### Problem:
Leave out the pictures and transcribe the rest of the records exactly.

### Data for this task:
■ ■ ■ ■

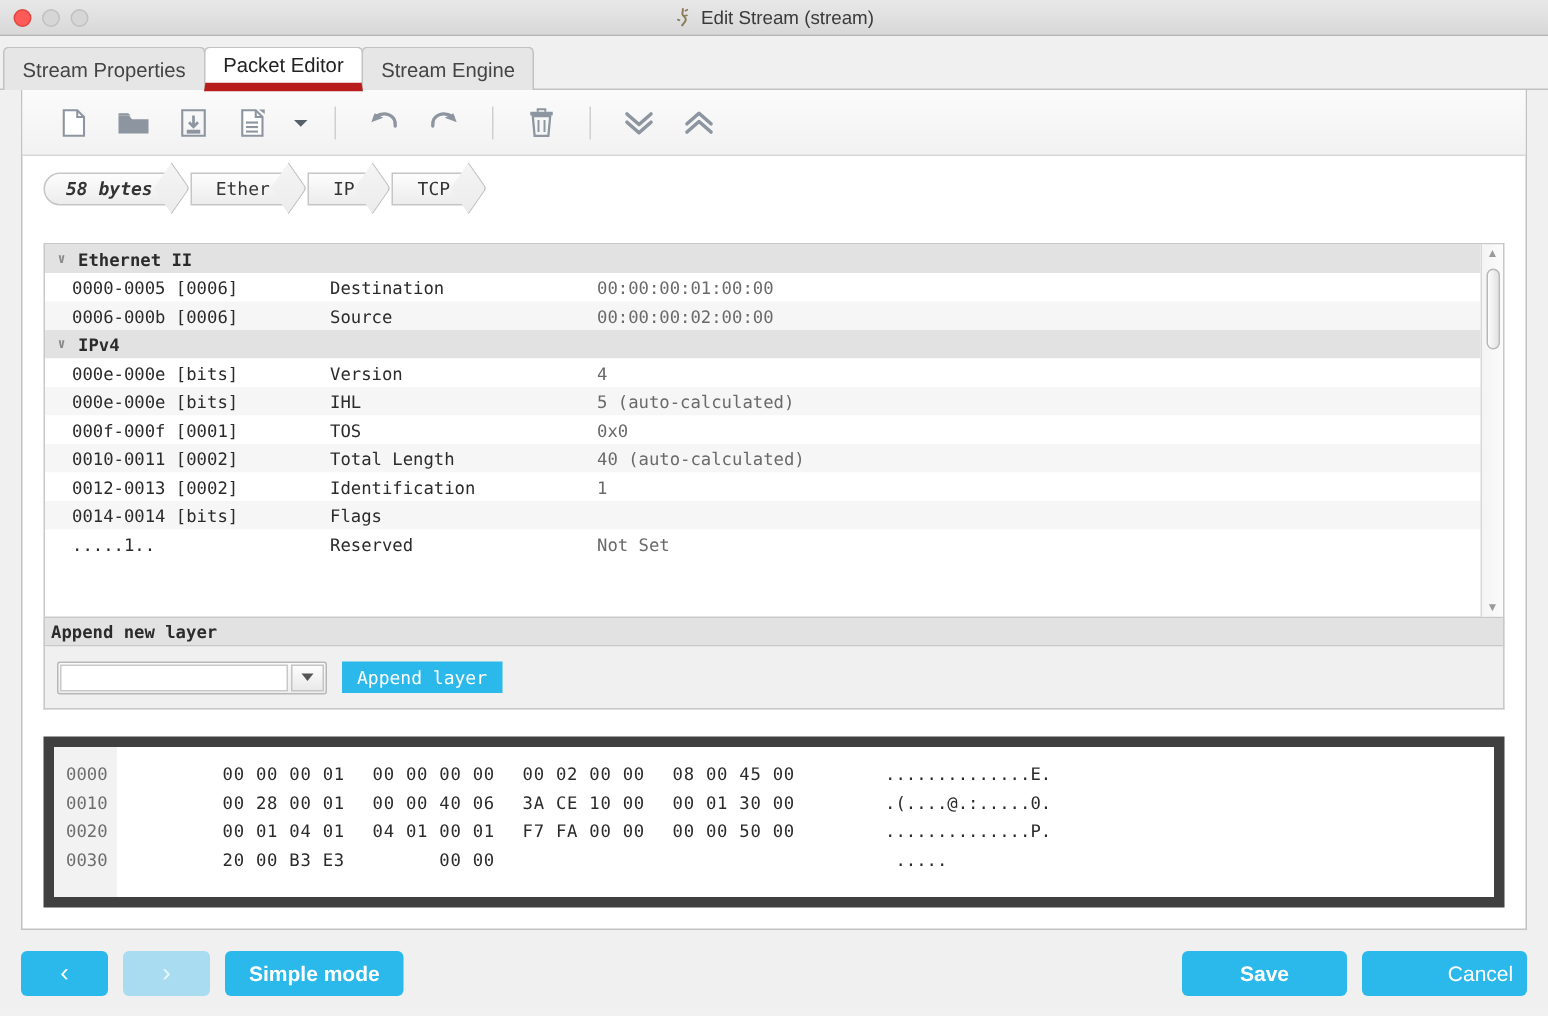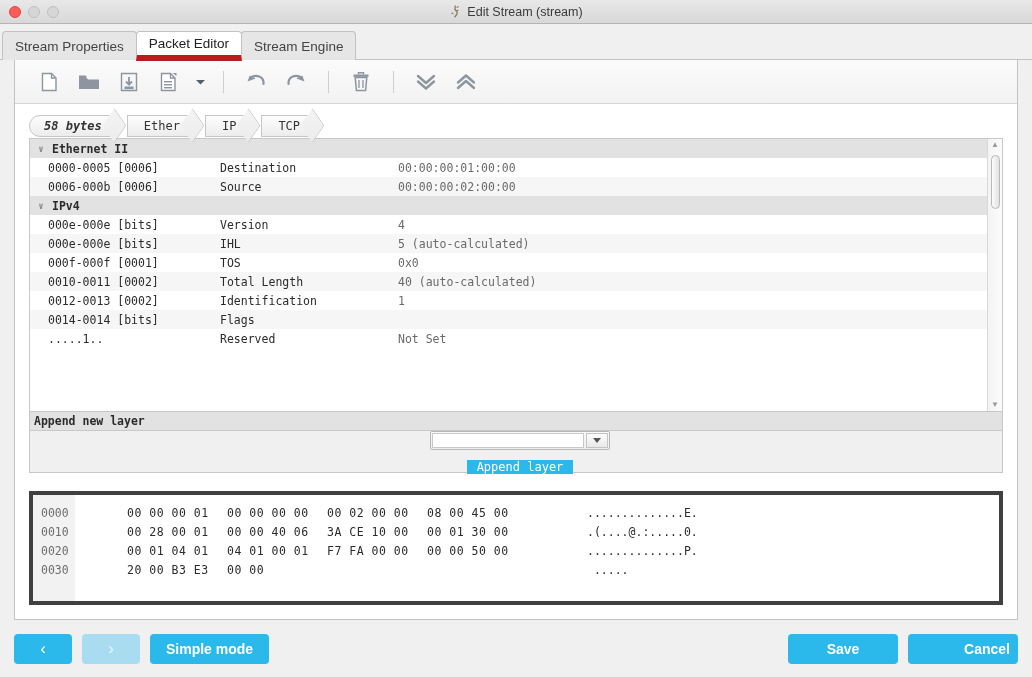--- a/index.html
+++ b/index.html
@@ -116,7 +116,7 @@
   }
 
   
-  .crumbs { display: flex; align-items: center; height: 24px; margin-bottom: 0; }
+  .crumbs { display: flex; align-items: center; height: 24px; margin-bottom: 24px; }
   .crumb {
     height: 22px;
     display: flex; align-items: center;

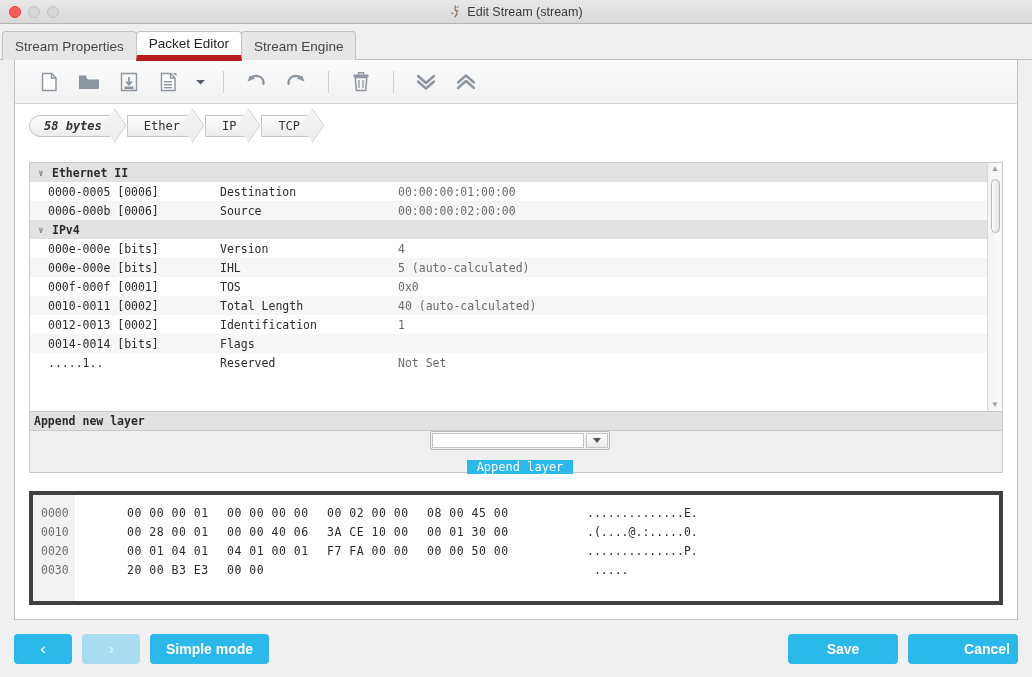--- a/index.html
+++ b/index.html
@@ -215,7 +215,6 @@
     display: flex; align-items: center;
     padding-left: 8px;
     gap: 10px;
-    flex-direction: column;
   }
   .combo {
     display: flex; width: 180px; height: 22px;

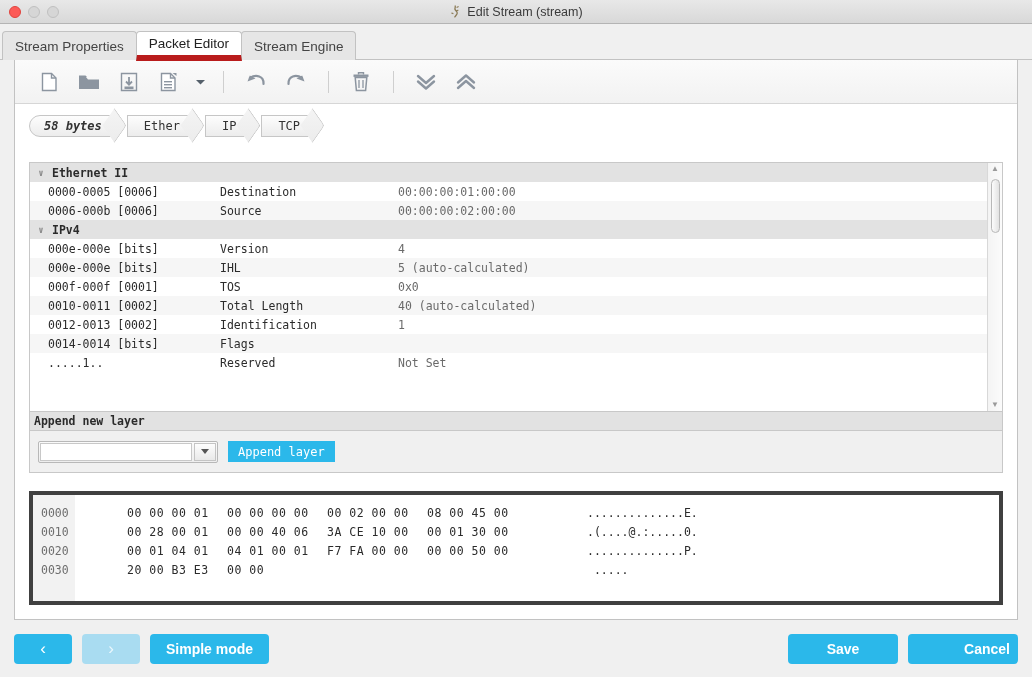--- a/index.html
+++ b/index.html
@@ -260,12 +260,13 @@
   
   .hex-wrap {
     margin: 18px 14px 14px 14px;
-    border: 4px solid #404040;
+    border: 7px solid #404040;
     background: #fff;
     height: 114px;
     display: flex;
     flex: 0 0 114px;
     overflow: hidden;
+    text-align: right;
   }
   .hex-offcol {
     width: 42px; flex: 0 0 42px;

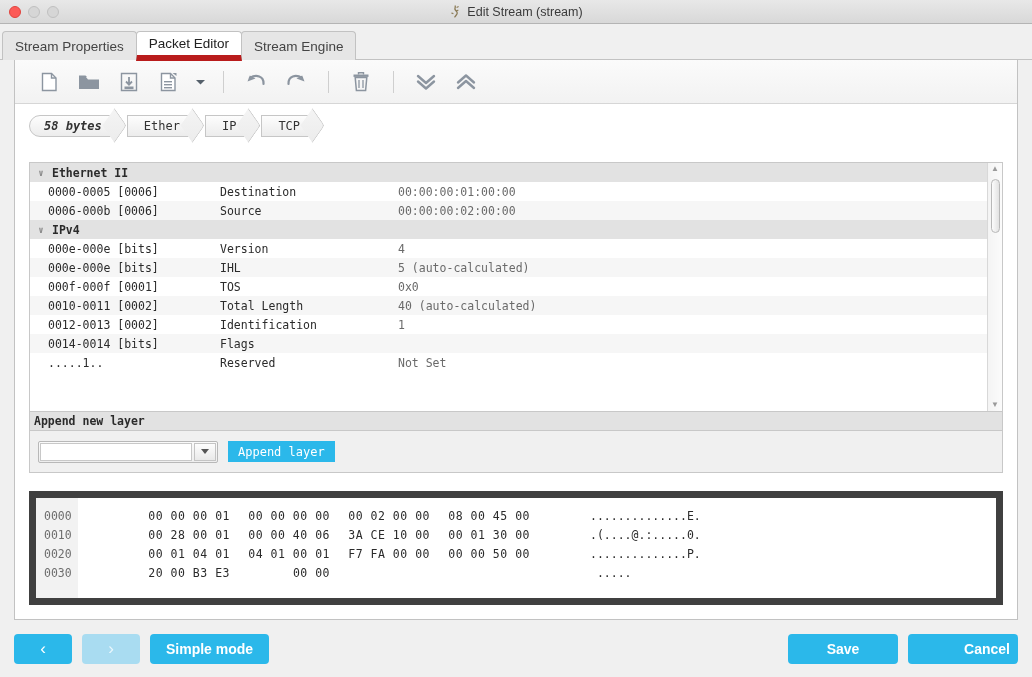--- a/index.html
+++ b/index.html
@@ -320,7 +320,7 @@
     font-size: 14px; font-weight: bold;
     cursor: pointer;
   }
-  .btn-wide.cancel { font-weight: bold; padding-left: 48px; }
+  .btn-wide.cancel { font-weight: normal; padding-left: 48px; }
 </style>
 </head>
 <body>

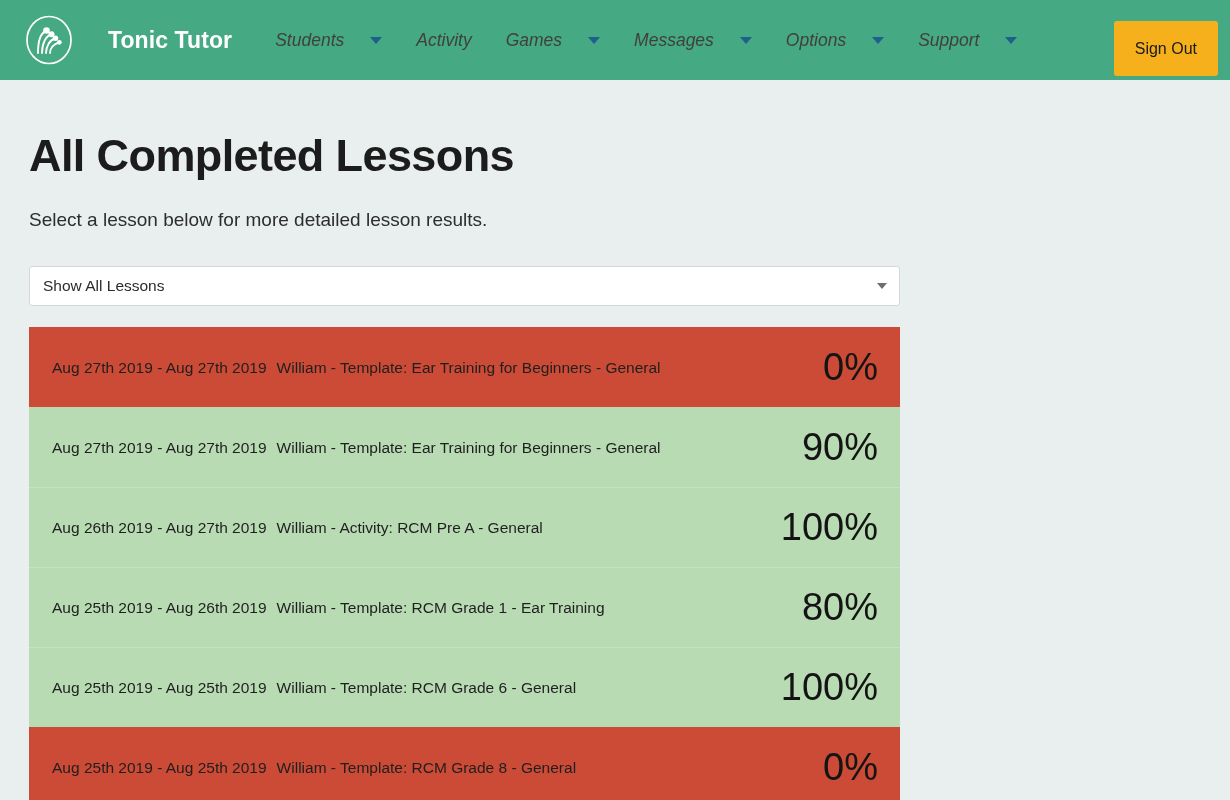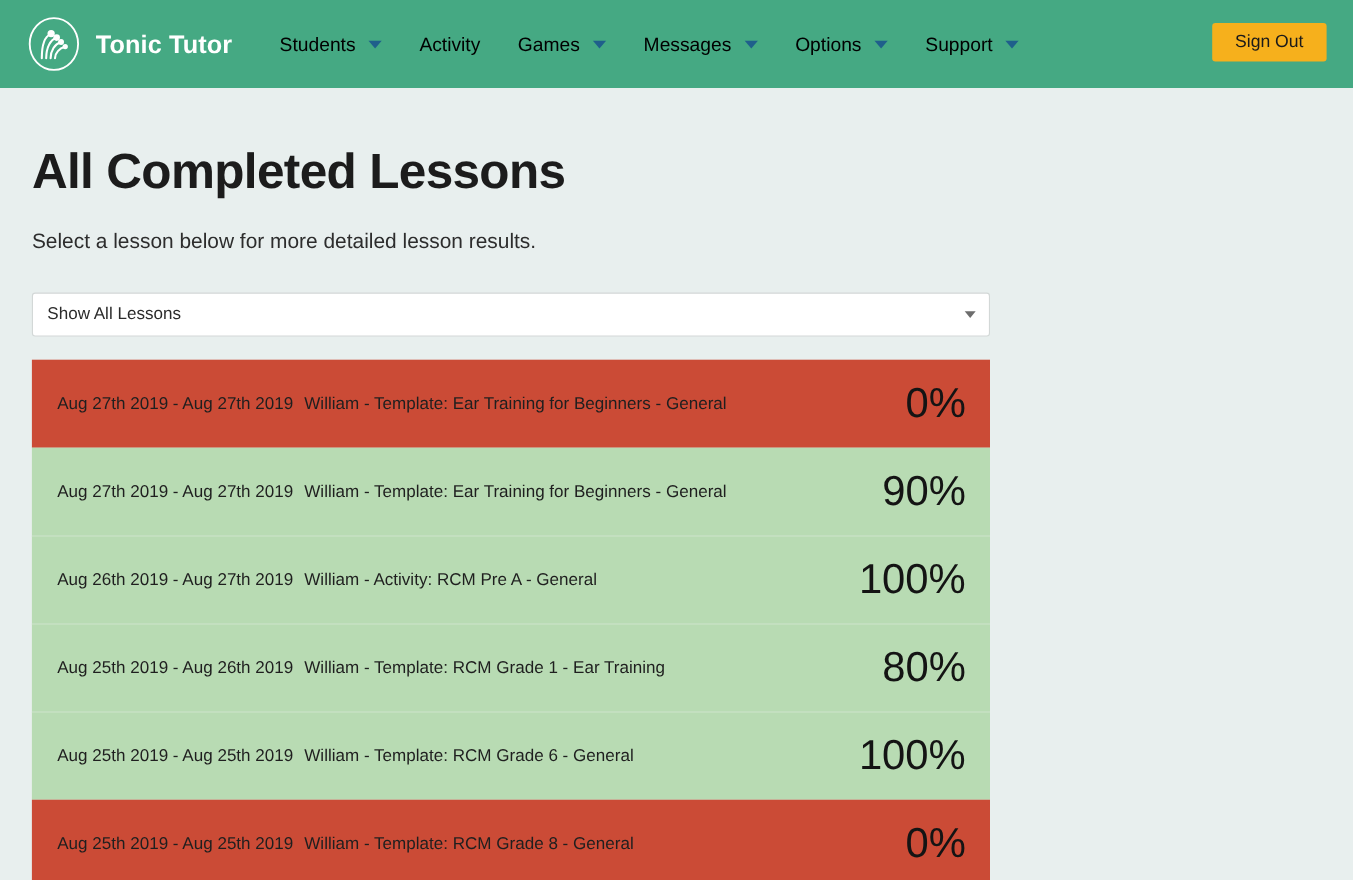--- a/index.html
+++ b/index.html
@@ -43,6 +43,7 @@
     font-weight: bold;
     letter-spacing: 0.1px;
     white-space: nowrap;
+    margin-left: 21px;
   }
 
   .nav-links {

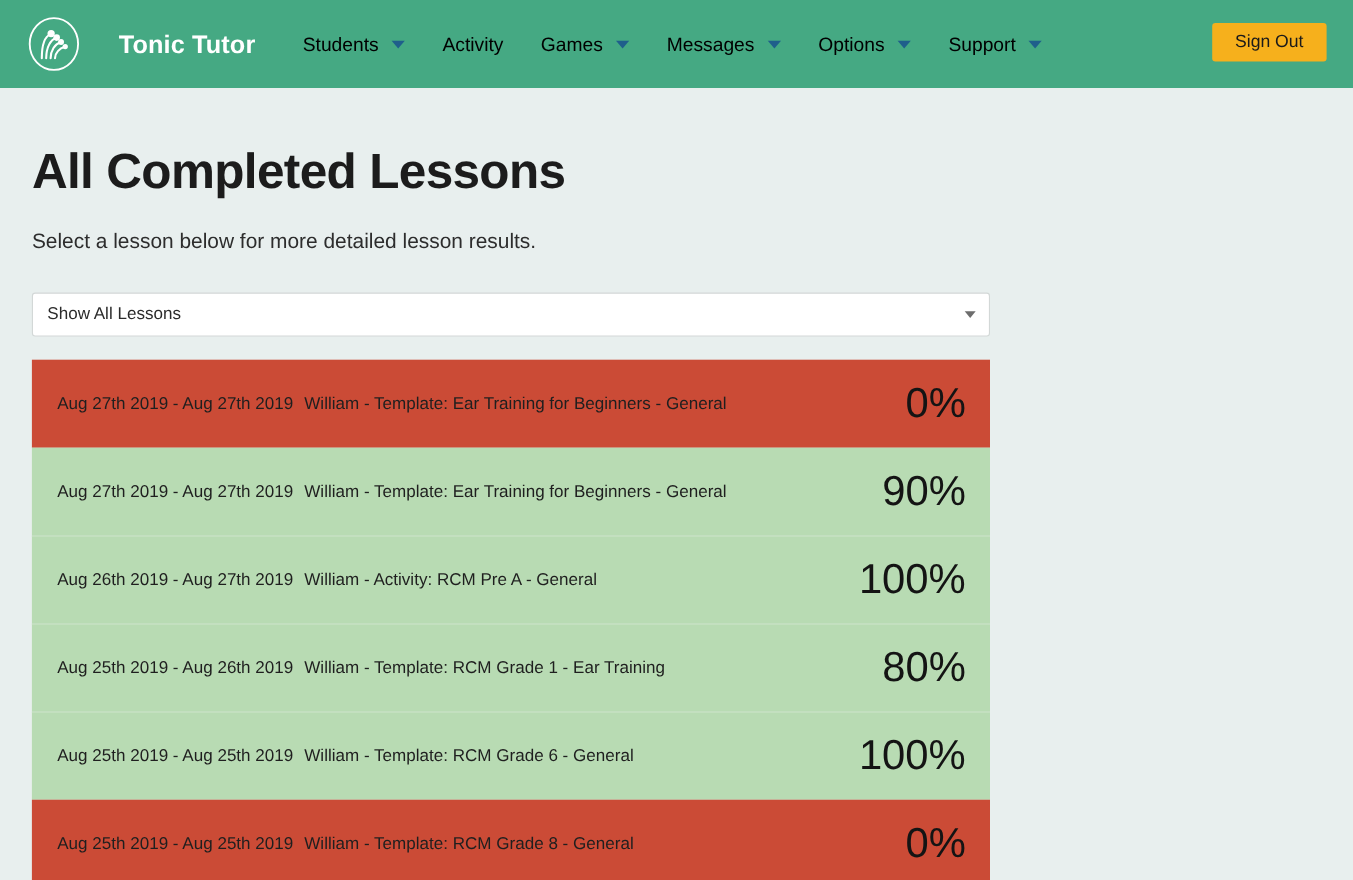--- a/index.html
+++ b/index.html
@@ -55,13 +55,14 @@
   .nav-item {
     display: flex;
     align-items: center;
-    gap: 12px;
+    gap: 26px;
     padding: 0 17px;
     height: 100%;
-    color: #000000;
+    color: #404040;
     font-size: 17.5px;
     cursor: pointer;
     white-space: nowrap;
+    font-style: italic;
   }
 
   .caret {

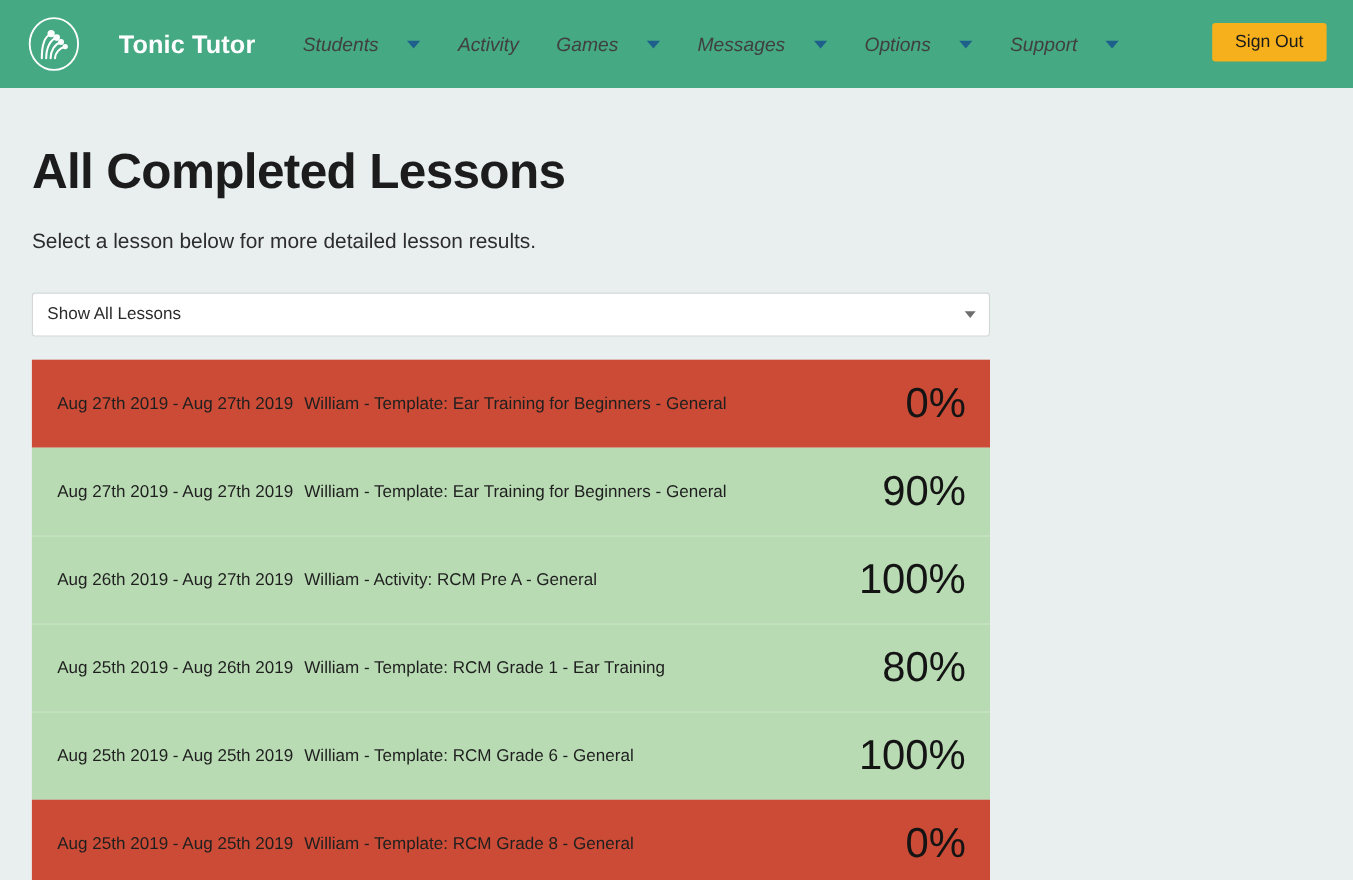--- a/index.html
+++ b/index.html
@@ -75,14 +75,14 @@
 
   .signout-btn {
     position: absolute;
-    right: 24px;
+    right: 12px;
     top: 21px;
     background: #f6b01c;
     color: #1a1a1a;
     border: none;
     font-family: "Liberation Sans", sans-serif;
     font-size: 16px;
-    padding: 8px 21px;
+    padding: 18px 21px;
     border-radius: 3px;
     cursor: pointer;
     line-height: 1.2;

■ ■ ■ ■

### Response to the exercise:
--- a/index.html
+++ b/index.html
@@ -116,7 +116,7 @@
   }
 
   
-  .crumbs { display: flex; align-items: center; height: 24px; margin-bottom: 0; }
+  .crumbs { display: flex; align-items: center; height: 24px; margin-bottom: 24px; }
   .crumb {
     height: 22px;
     display: flex; align-items: center;

--- a/index.html
+++ b/index.html
@@ -215,7 +215,6 @@
     display: flex; align-items: center;
     padding-left: 8px;
     gap: 10px;
-    flex-direction: column;
   }
   .combo {
     display: flex; width: 180px; height: 22px;

--- a/index.html
+++ b/index.html
@@ -260,12 +260,13 @@
   
   .hex-wrap {
     margin: 18px 14px 14px 14px;
-    border: 4px solid #404040;
+    border: 7px solid #404040;
     background: #fff;
     height: 114px;
     display: flex;
     flex: 0 0 114px;
     overflow: hidden;
+    text-align: right;
   }
   .hex-offcol {
     width: 42px; flex: 0 0 42px;

--- a/index.html
+++ b/index.html
@@ -320,7 +320,7 @@
     font-size: 14px; font-weight: bold;
     cursor: pointer;
   }
-  .btn-wide.cancel { font-weight: bold; padding-left: 48px; }
+  .btn-wide.cancel { font-weight: normal; padding-left: 48px; }
 </style>
 </head>
 <body>

--- a/index.html
+++ b/index.html
@@ -43,6 +43,7 @@
     font-weight: bold;
     letter-spacing: 0.1px;
     white-space: nowrap;
+    margin-left: 21px;
   }
 
   .nav-links {

--- a/index.html
+++ b/index.html
@@ -55,13 +55,14 @@
   .nav-item {
     display: flex;
     align-items: center;
-    gap: 12px;
+    gap: 26px;
     padding: 0 17px;
     height: 100%;
-    color: #000000;
+    color: #404040;
     font-size: 17.5px;
     cursor: pointer;
     white-space: nowrap;
+    font-style: italic;
   }
 
   .caret {

--- a/index.html
+++ b/index.html
@@ -75,14 +75,14 @@
 
   .signout-btn {
     position: absolute;
-    right: 24px;
+    right: 12px;
     top: 21px;
     background: #f6b01c;
     color: #1a1a1a;
     border: none;
     font-family: "Liberation Sans", sans-serif;
     font-size: 16px;
-    padding: 8px 21px;
+    padding: 18px 21px;
     border-radius: 3px;
     cursor: pointer;
     line-height: 1.2;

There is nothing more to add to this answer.